Structured diff data:
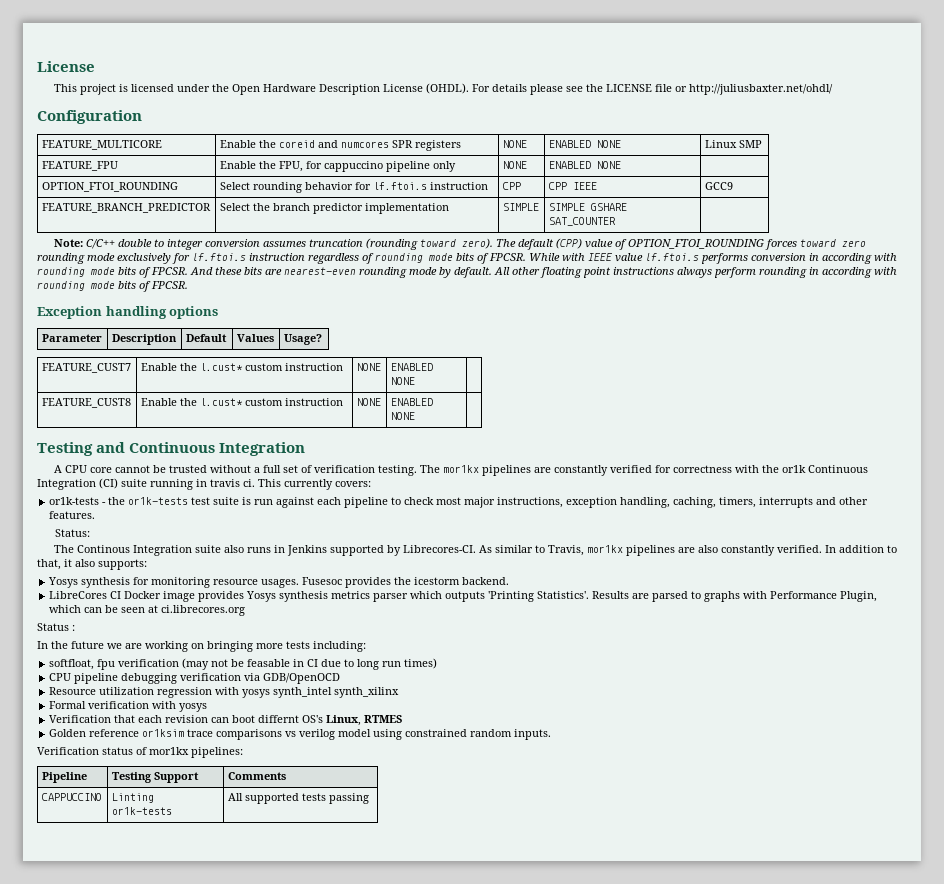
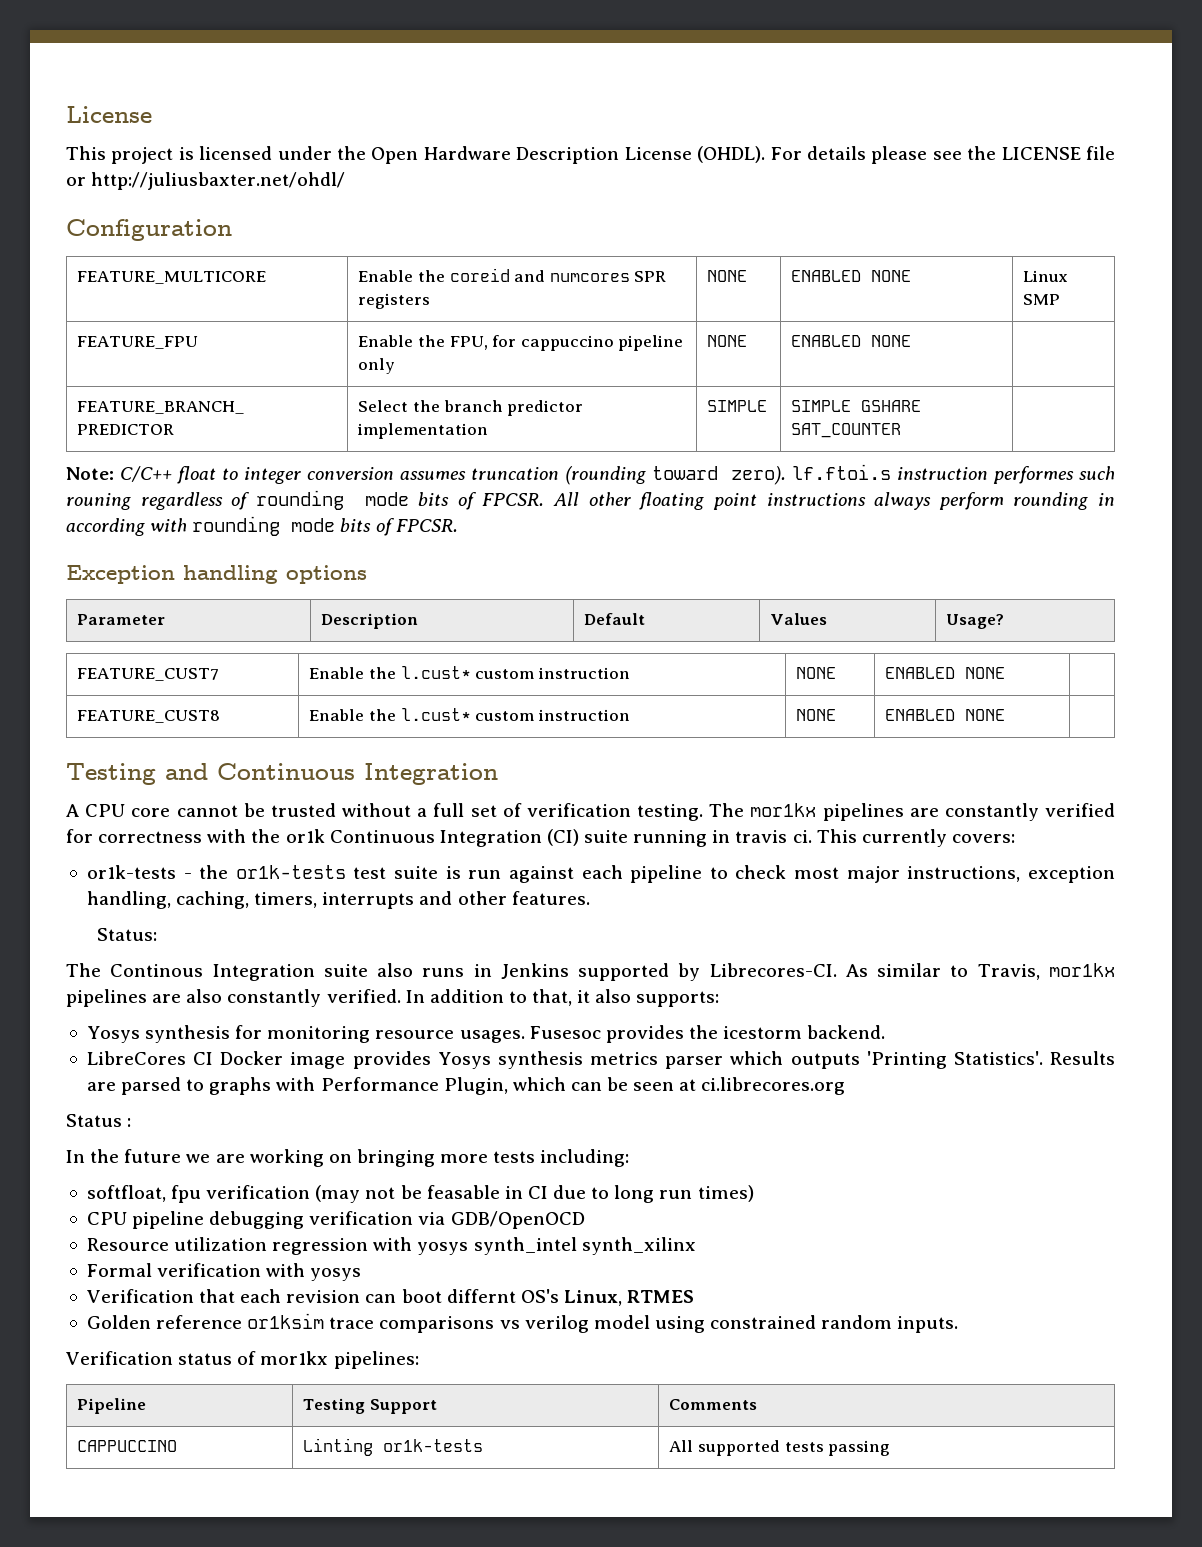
[41,182,178,192] [219,182,488,193] [502,182,521,190] [548,182,597,190] [704,182,733,190] // OPTION_FTOI_ROUNDING | Select rounding behavior for lf.ftoi.s instruction | CPP | CPP IEEE | GCC9 -> (912, 341) none
[117,239,152,247] double -> [177,466,217,484] float
[495,238,866,250] [37,253,305,264] The default (CPP) value of OPTION_FTOI_ROUNDING forces toward zero rounding mode exclusively for lf.ftoi.s instruction -> [791,464,1116,484] [66,493,131,510] lf.ftoi.s instruction performes such rouning
[529,253,897,264] [37,267,492,278] While with IEEE value lf.ftoi.s performs conversion in according with rounding mode bits of FPCSR. And these bits are nearest-even rounding mode by default. -> (545, 499) none

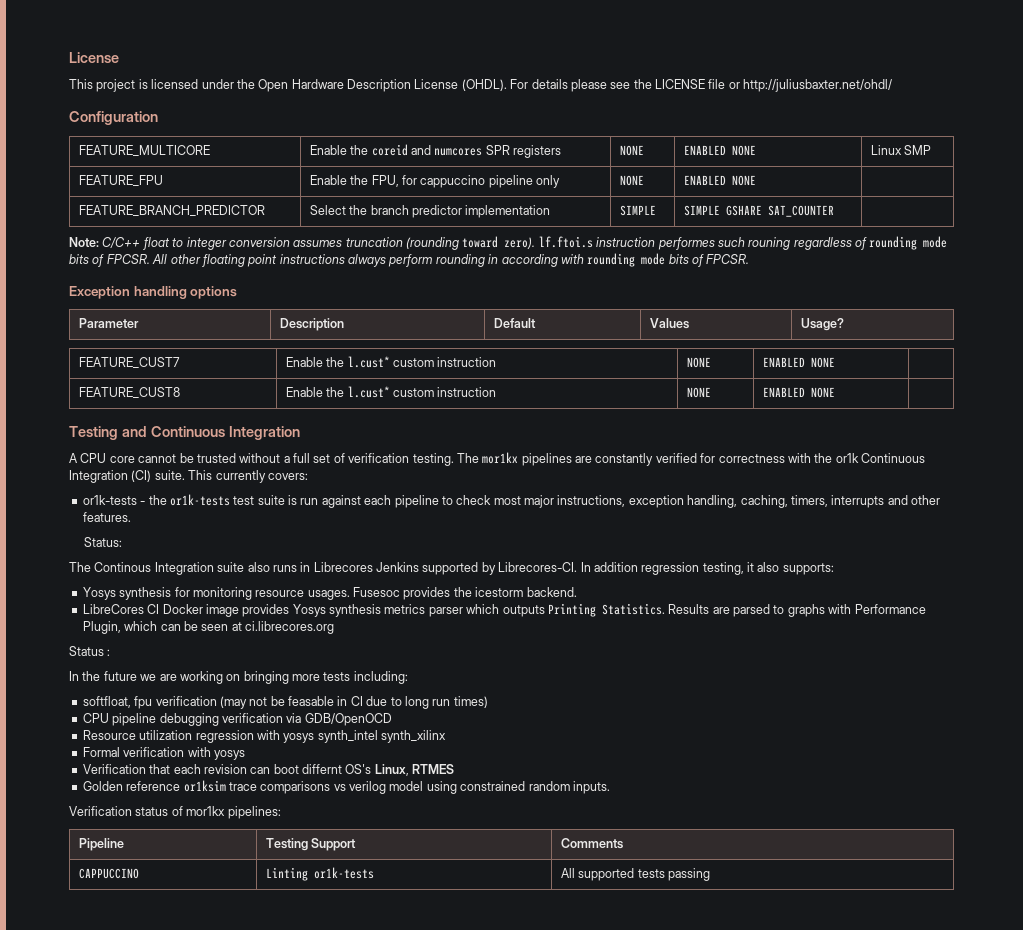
[584,830,812,847] suite running in travis ci. -> [154,470,185,480] suite.
(492, 970) none -> [313,562,373,572] Librecores
[845,963,1115,980] [66,989,573,1007] As similar to Travis, mor1kx pipelines are also constantly verified. In addition to that, -> [580,562,744,575] In addition regression testing,
[866,1051,1043,1069] 'Printing Statistics'. -> [547,603,665,617] Printing Statistics.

» **Problem statement**: Lines from the entries that contain the string "default" are what must be copied.

» **Solution**:
[495,238,866,250] [37,253,305,264] The default (CPP) value of OPTION_FTOI_ROUNDING forces toward zero rounding mode exclusively for lf.ftoi.s instruction -> [791,464,1116,484] [66,493,131,510] lf.ftoi.s instruction performes such rouning
[529,253,897,264] [37,267,492,278] While with IEEE value lf.ftoi.s performs conversion in according with rounding mode bits of FPCSR. And these bits are nearest-even rounding mode by default. -> (545, 499) none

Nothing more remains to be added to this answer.